Meals were simple but delicious and straight from the garden. Most men spent early mornings and evenings fishing, and their catch would become a source of protein in many of our meals. Boiled baby potatoes, salads with tomatoes, cucumbers and lots of other greens, and fish from the river was often our dinner. We had tea made out of mint, cherry, and currant leaves with fresh jam for dessert.

We didn’t really like having to help in the garden, but the rest of the time, we were free to do anything else we liked. We owned a row boat and took little boat trips on the river when parents had time. It was thrilling every time as we traveled up and down the river, going around small islands, building fires on their banks, and exploring. We learned how to swim and fish in the same river. The kids became friends over the summer and played together. Occasionally we would go back to our apartments in the town to get groceries, do laundry, or take a bath.

For weeks at a time, evenings were devoted to reading, playing cards and games, singing, and eating.
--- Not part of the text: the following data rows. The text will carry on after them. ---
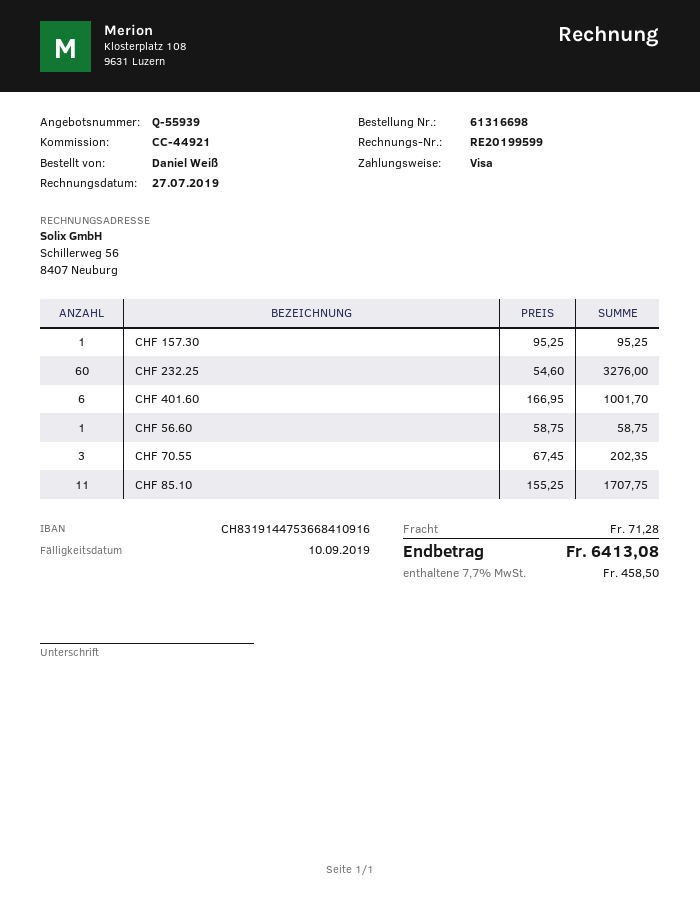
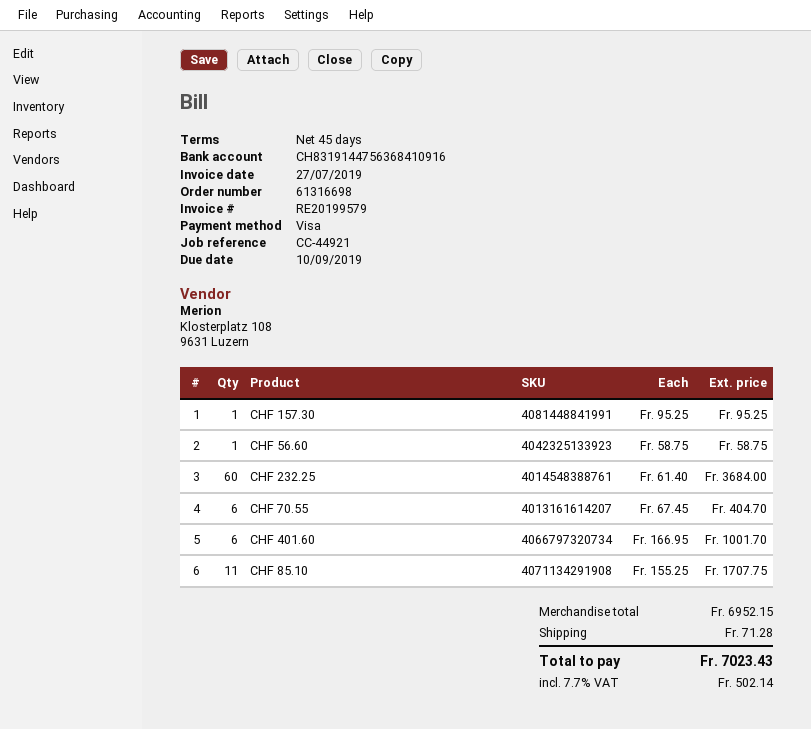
invoice number: RE20199599 -> RE20199579
bank account: CH8319144753668410916 -> CH8319144756368410916
CHF 232.25: 60 x 54.60 = 3276.00 -> 60 x 61.40 = 3684.00
CHF 70.55: 3 x 67.45 = 202.35 -> 6 x 67.45 = 404.70
tax: 7.7% = 458.50 -> 7.7% = 502.14
total: 6413.08 -> 7023.43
There were no TVs or phones in the dacha on the community of dachas, so we were stuck entertaining each other. To me it was glorious. To my parents, I imagine, it was a lot of work, but they seemed happy as well. A few years later, when the Soviet Union collapsed, the dacha became our primary source of provision for the whole year and not just a place to be and grow food during the summer. But until then, I could look at the sun streaming through the lace curtains on my bed on the second floor of our dacha, eat strawberries straight from the patch, enjoy boat trips to the different parts of the river, collect water lilies while playing pirates, and flip through magazines of Soviet propaganda, happily and content. Growing up on dachas was such a vividly remembered part of my childhood that I still see our dacha in my dreams.